Open xiao-kevin opened 8 years ago

xiao-kevin commented 8 years ago

Intl.js generate a "at" between year and time.

For example: Monday, September 24, 2012 at 1:20 PM But in the browse's implementation it will be Monday, September 24, 2012 1:20 PM

caridy commented 8 years ago

@xiao-kevin we need more details, what exactly are the config and the locale that you're using... etc.

xiao-kevin commented 8 years ago

Sure, here are two examples:

new Intl.DateTimeFormat('en-US', { weekday: 'long', year: 'numeric', month: 'long', day: 'numeric', hour: 'numeric', minute: '2-digit'}).format(1348518027)

Intl.js: Friday, January 16, 1970 at 6:35 AM Chrome v53: Friday, January 16, 1970, 6:35 AM

new Intl.DateTimeFormat('en-US', { weekday: 'long', year: 'numeric', month: 'long', day: 'numeric', hour: 'numeric', minute: '2-digit'}).format(Date.now());

Intl.js: Friday, October 14, 2016 at 11:19 AM Chrome v53: Friday, October 14, 2016, 11:19 AM

singles commented 8 years ago

Looks like I have similar case, compare those:

new Intl.DateTimeFormat('en', {
    weekday: 'long',
    day: '2-digit',
    month: '2-digit',
    year: '2-digit' }
).format(new Date(0));
// returns
'Thursday, 01/01/70' //work the same natively in browser without `intl` package

while in node env:

var i18n = require('intl')
Intl.DateTimeFormat = i18n.DateTimeFormat
[Function: DateTimeFormatConstructor]

new Intl.DateTimeFormat('en', {
    weekday: 'long',
    day: '2-digit',
    month: '2-digit',
    year: '2-digit' }
).format(new Date(0))
// gives you
'Thu, 1/1/1970'
caridy commented 7 years ago

@xiao-kevin there might be something that we can do about this. Today, when combining time and date values into a single output, we rely on what CLDR give us, which is: https://github.com/andyearnshaw/Intl.js/blob/master/locale-data/json/en-US.json#L11-L14

for some reason, we are choosing full or long (which are the one that include the at), instead of using medium or short.

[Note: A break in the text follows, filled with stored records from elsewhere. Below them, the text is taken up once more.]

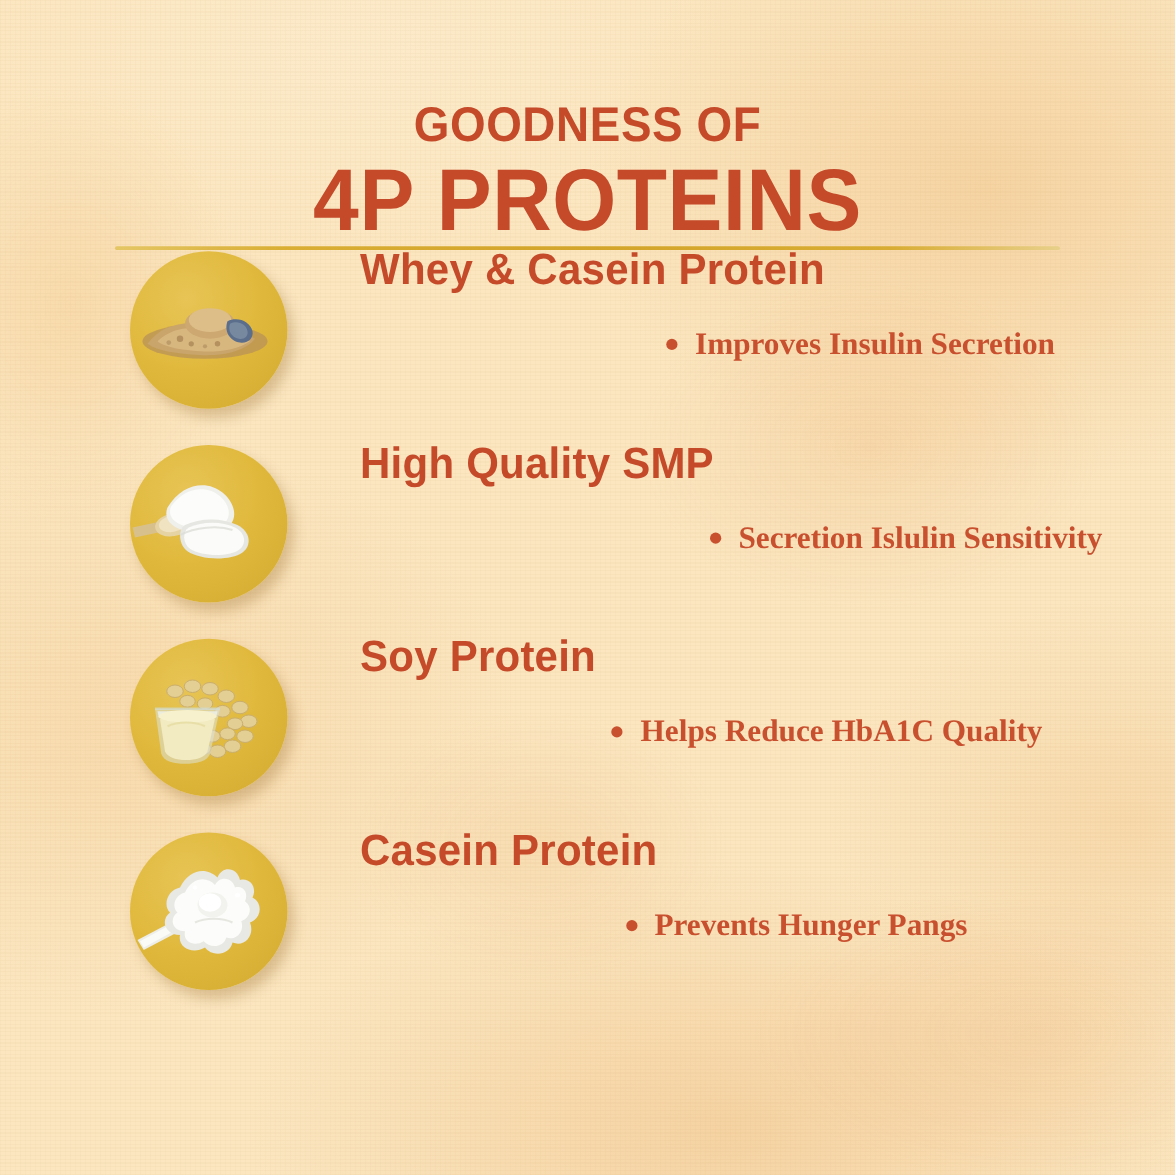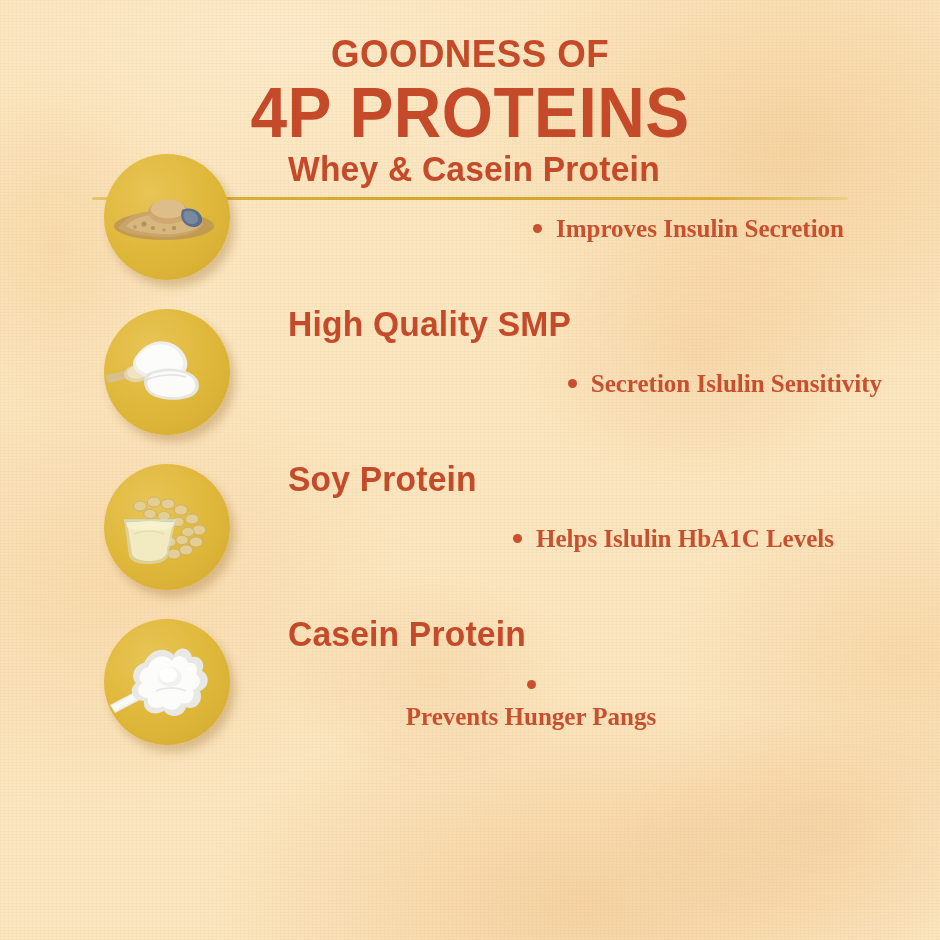"GOODNESS OF" .header { margin-top: none -> 47px }
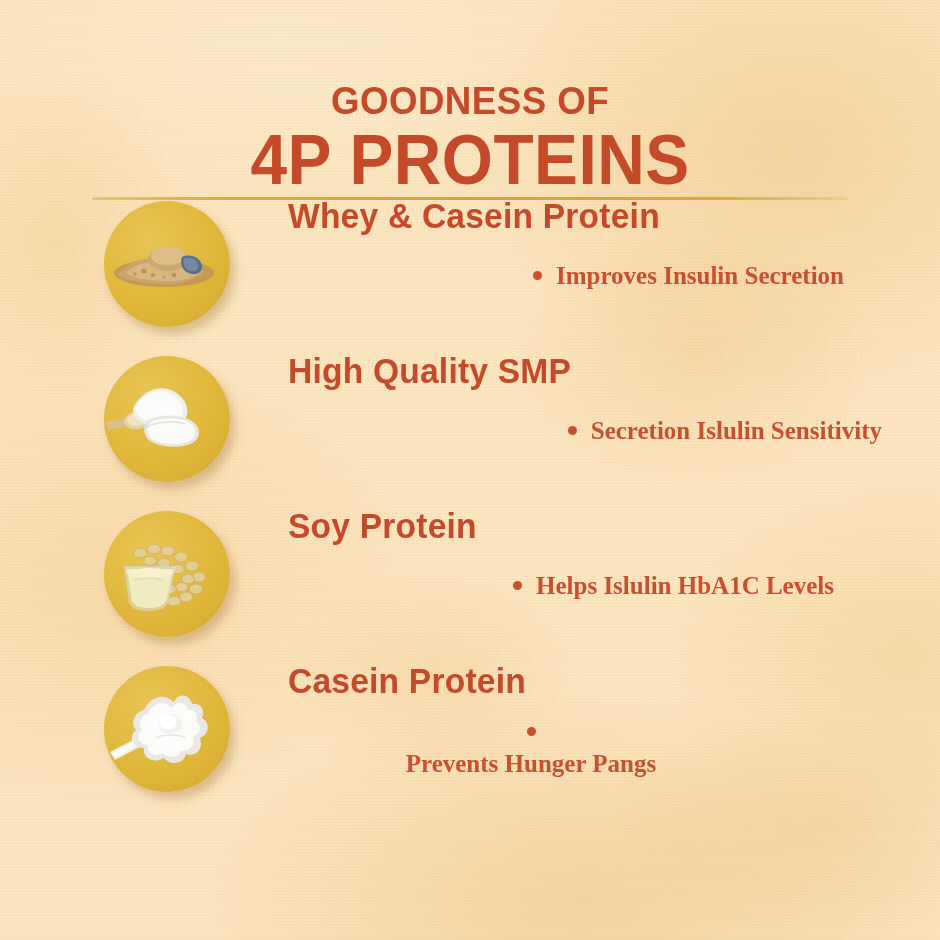"Helps Islulin HbA1C Levels" span { text: Islulin HbA1C Levels -> Reduce HbA1C Quality }
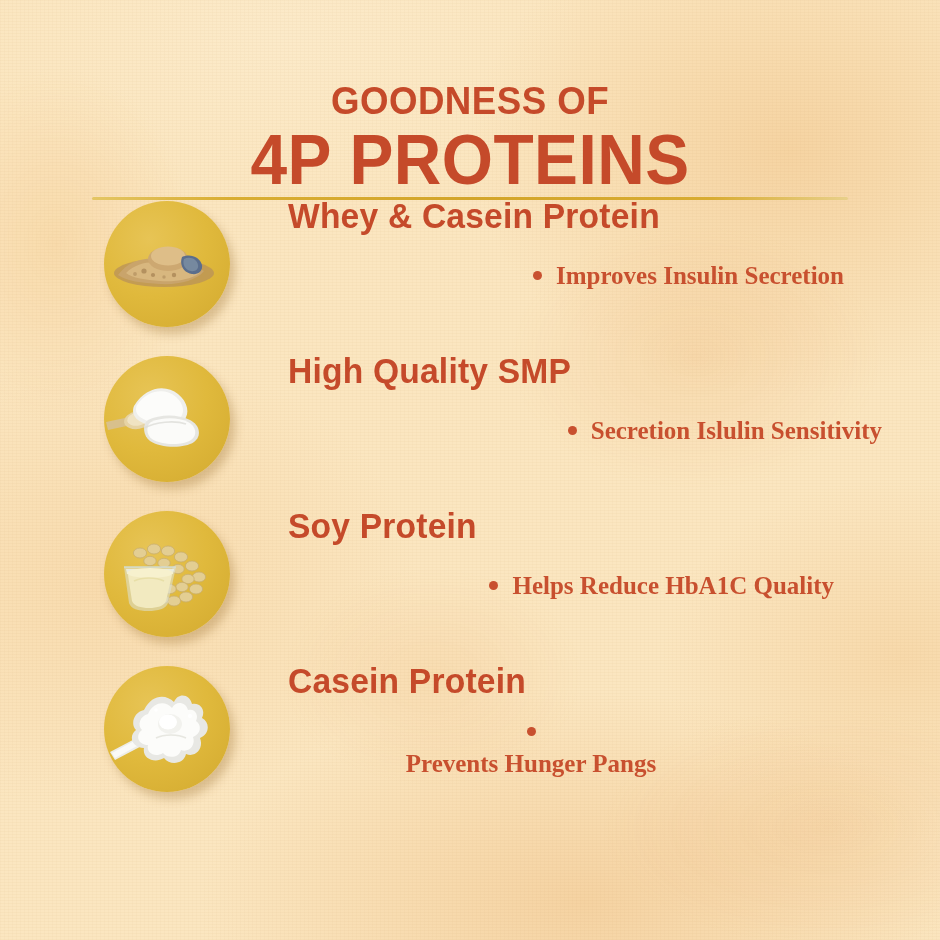"Prevents Hunger Pangs" .row-4 .row-bullet { flex-direction: column -> none }
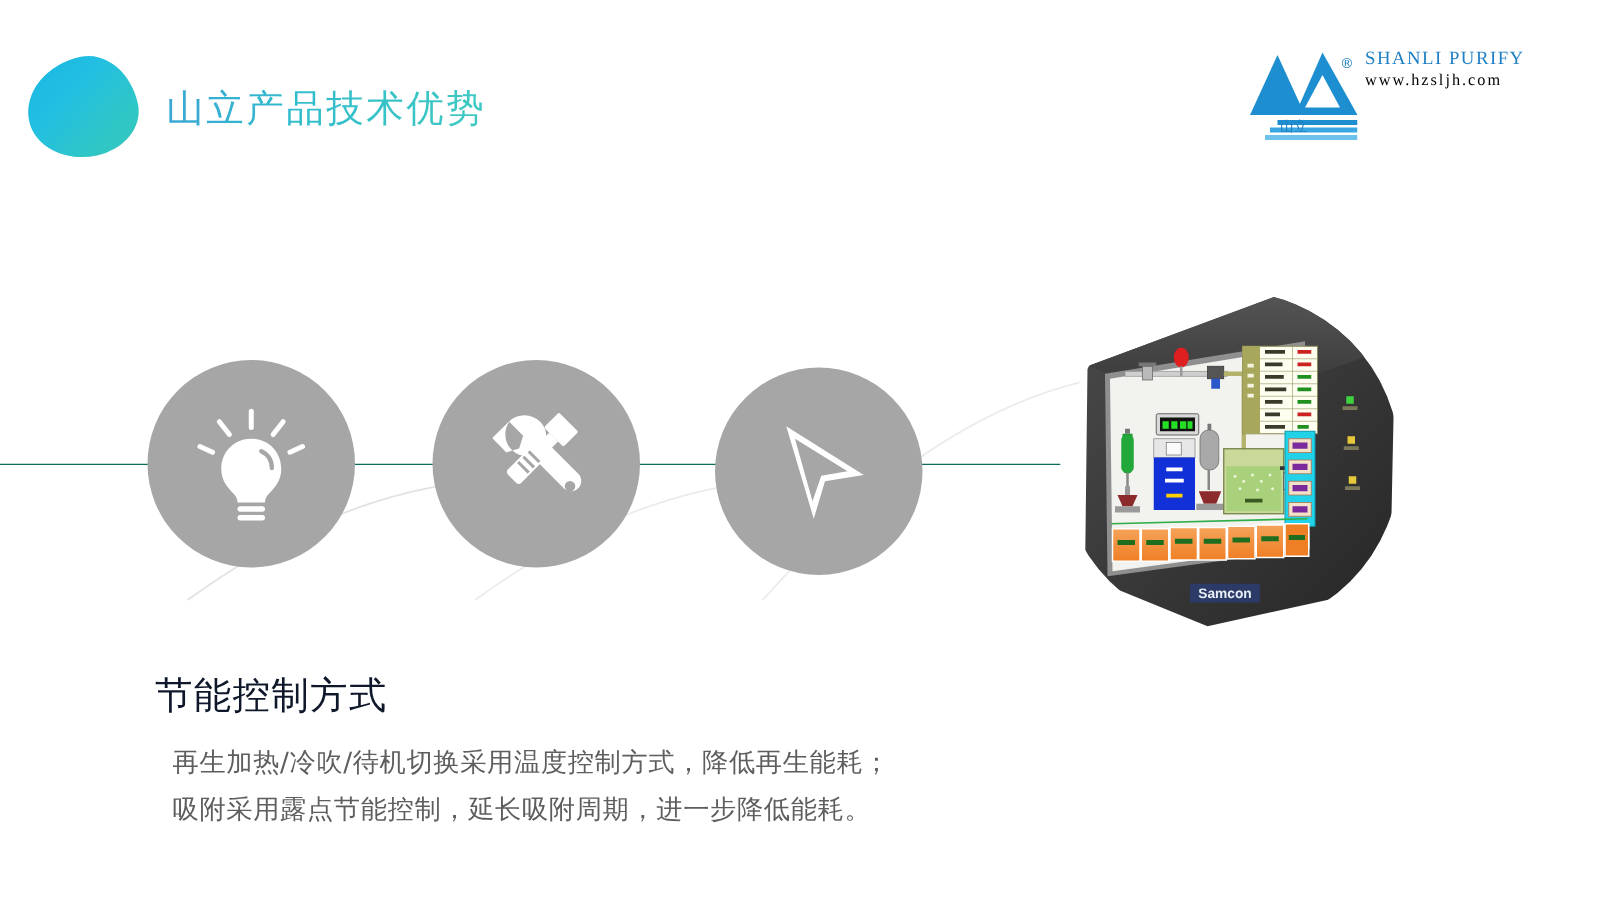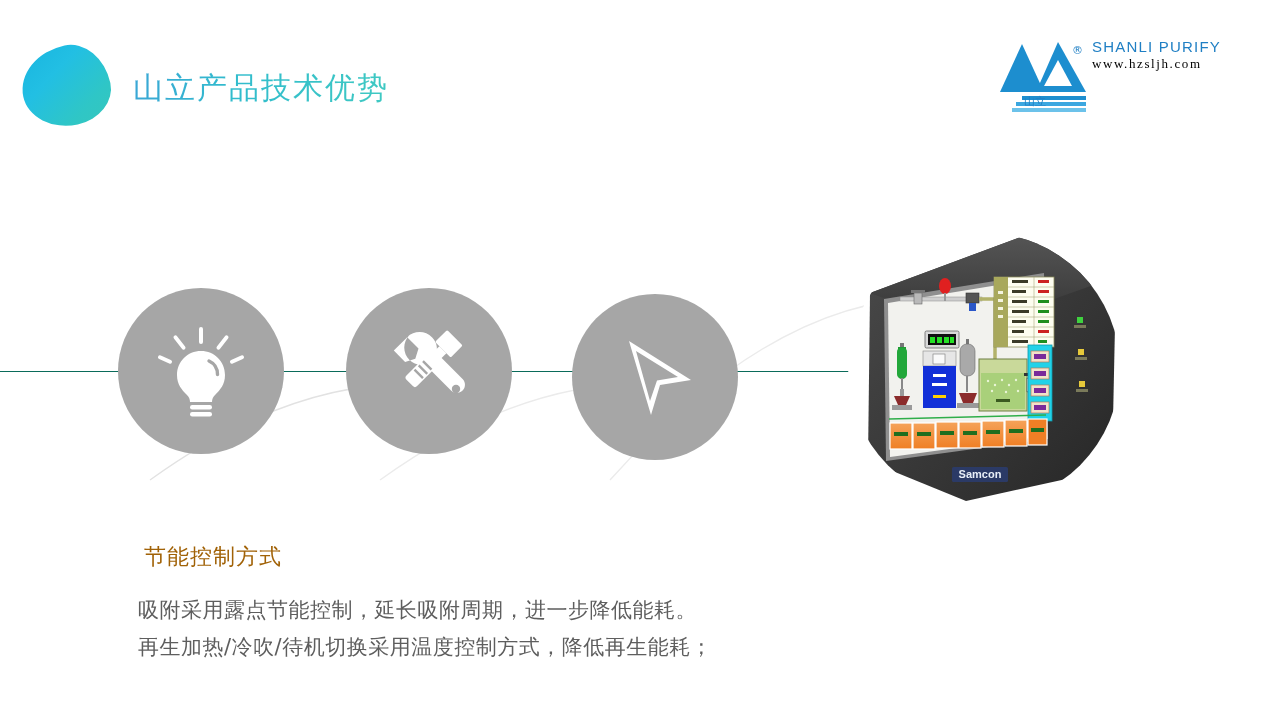"SHANLI PURIFY" .logo-en { font-family: Liberation Sans, sans-serif -> Liberation Serif, serif }
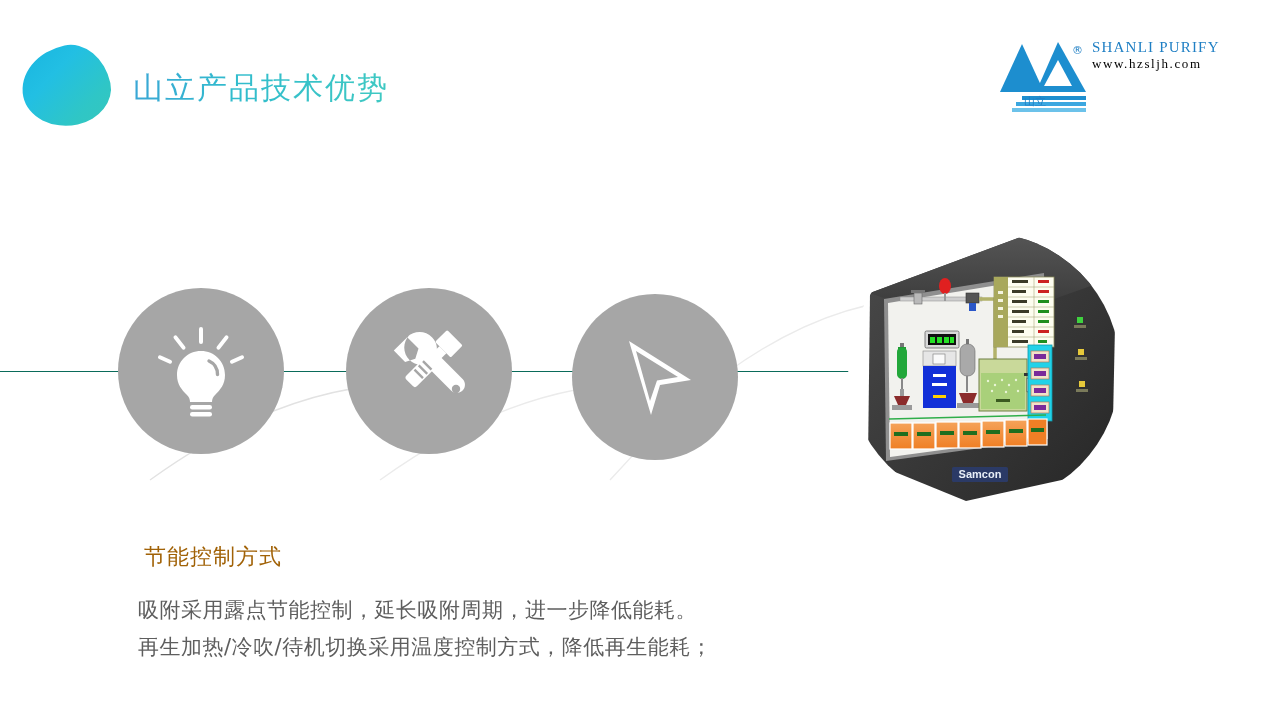"节能控制方式" .section-heading { color: #a16207 -> #0f172a; font-size: 22px -> 30px; left: 144px -> 124px }
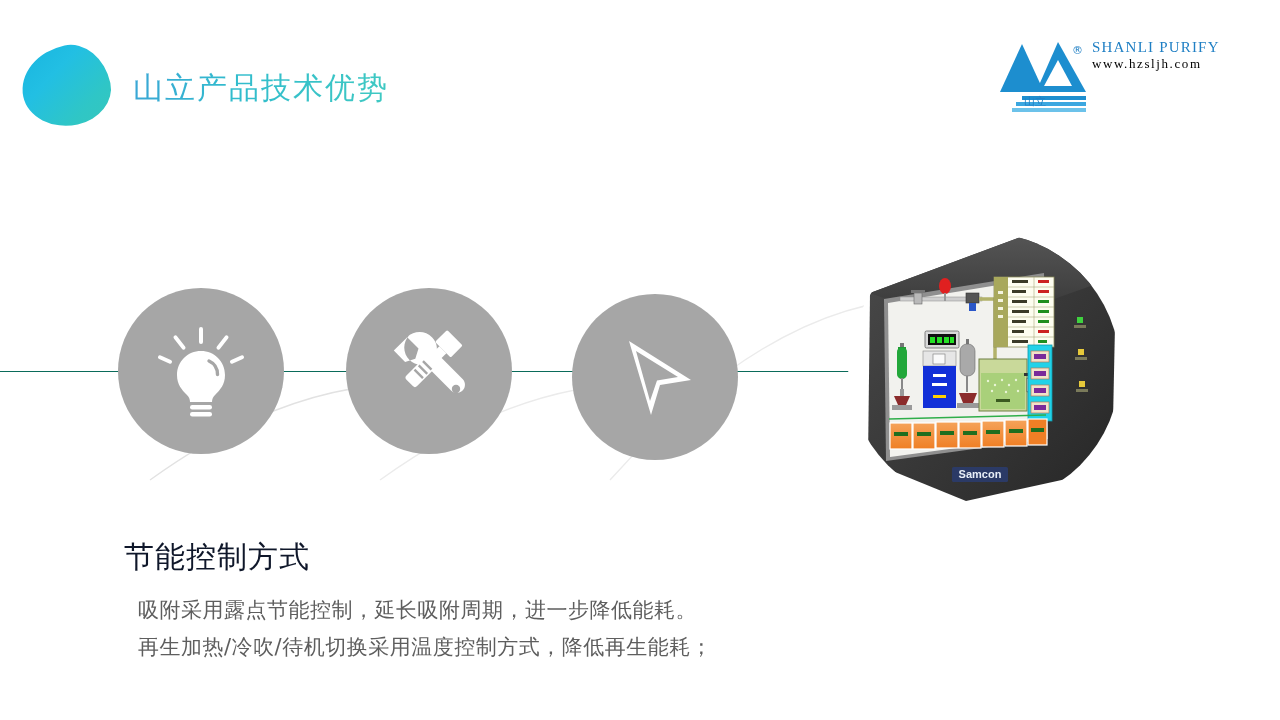"吸附采用露点节能控制，延长吸附周期，进一步降低能耗。" div.body-line { order: before "再生加热/冷吹/待机切换采用温度控制方式，降低再生能耗；" -> after "再生加热/冷吹/待机切换采用温度控制方式，降低再生能耗；" }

Here is the actual code that choose the format for the concatenation: https://github.com/andyearnshaw/Intl.js/blob/master/src/cldr.js#L290-L296

Clearly, it is choosing long based on your settings, I wonder why browsers are doing the opposite :). Since this is not part of the spec, this is the free-form used by browsers to choose the best match, we will have to dig in more to try to find the right balance.

@singles that's a different problem since you're not combining time and date, feel free to open a separate issue.

ffasolin commented 5 years ago

@singles I have a similar issue, any luck fixing it?

singles commented 5 years ago

@ffasolin TBH I don't know, not working on this part of our codebase anymore.